(Web page edit records)
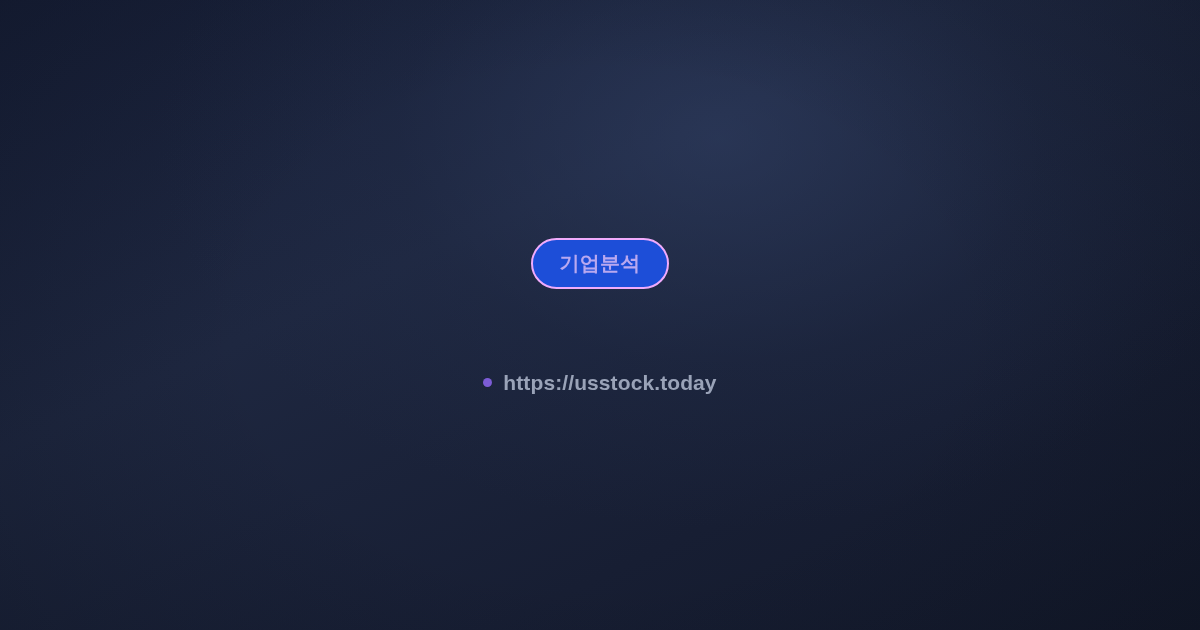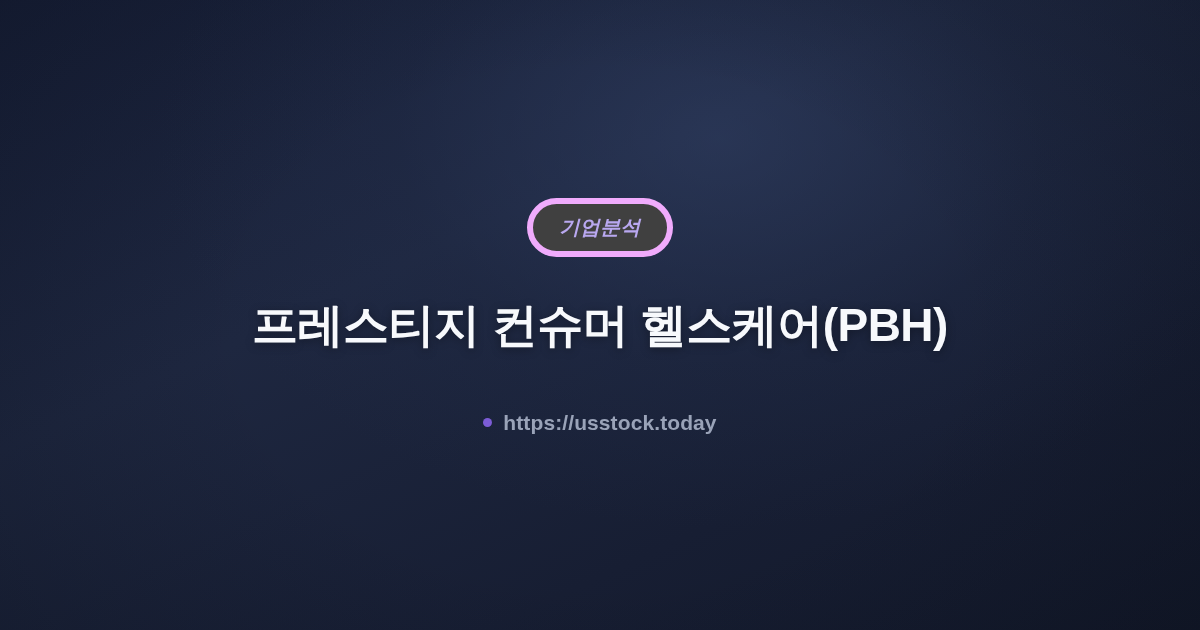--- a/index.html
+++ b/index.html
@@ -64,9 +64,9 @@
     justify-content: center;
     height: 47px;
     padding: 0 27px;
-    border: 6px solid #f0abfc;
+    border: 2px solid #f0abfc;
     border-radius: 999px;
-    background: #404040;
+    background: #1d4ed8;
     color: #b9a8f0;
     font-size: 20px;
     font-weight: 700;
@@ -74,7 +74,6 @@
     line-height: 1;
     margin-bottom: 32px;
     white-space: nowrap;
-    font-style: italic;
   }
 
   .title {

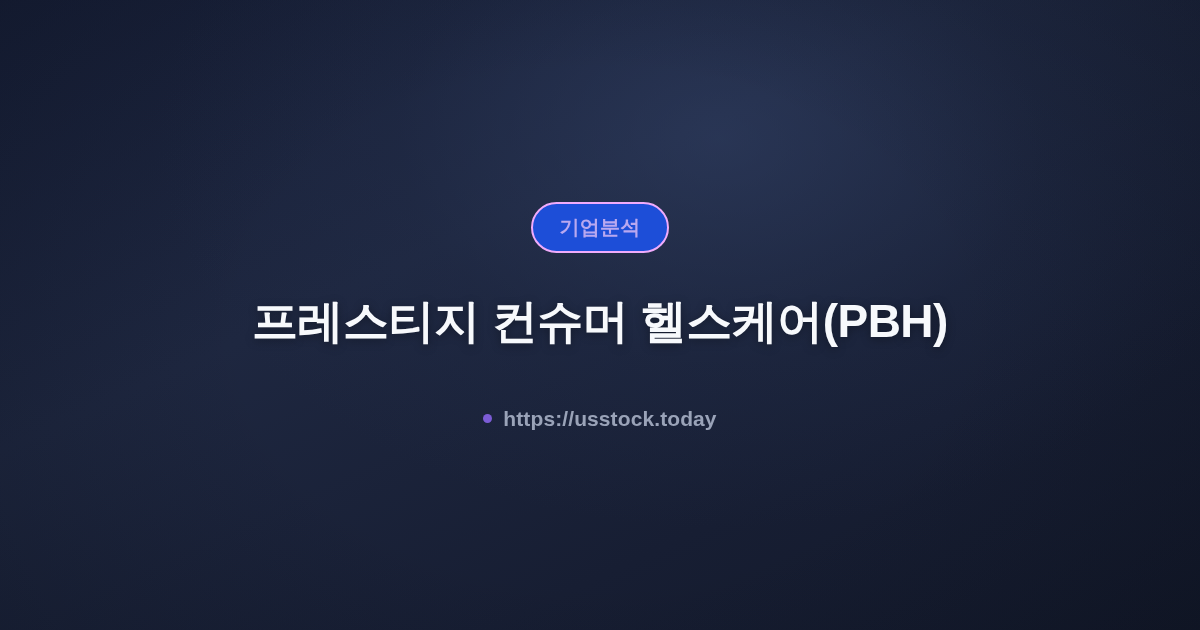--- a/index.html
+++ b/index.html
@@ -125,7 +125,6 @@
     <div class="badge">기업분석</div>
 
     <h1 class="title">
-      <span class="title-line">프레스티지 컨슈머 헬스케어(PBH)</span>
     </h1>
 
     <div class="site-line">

## Work to complete
Transcribe each record exactly as it stands, setting aside any pictures.

## Output for this task
--- a/index.html
+++ b/index.html
@@ -64,9 +64,9 @@
     justify-content: center;
     height: 47px;
     padding: 0 27px;
-    border: 6px solid #f0abfc;
+    border: 2px solid #f0abfc;
     border-radius: 999px;
-    background: #404040;
+    background: #1d4ed8;
     color: #b9a8f0;
     font-size: 20px;
     font-weight: 700;
@@ -74,7 +74,6 @@
     line-height: 1;
     margin-bottom: 32px;
     white-space: nowrap;
-    font-style: italic;
   }
 
   .title {

--- a/index.html
+++ b/index.html
@@ -125,7 +125,6 @@
     <div class="badge">기업분석</div>
 
     <h1 class="title">
-      <span class="title-line">프레스티지 컨슈머 헬스케어(PBH)</span>
     </h1>
 
     <div class="site-line">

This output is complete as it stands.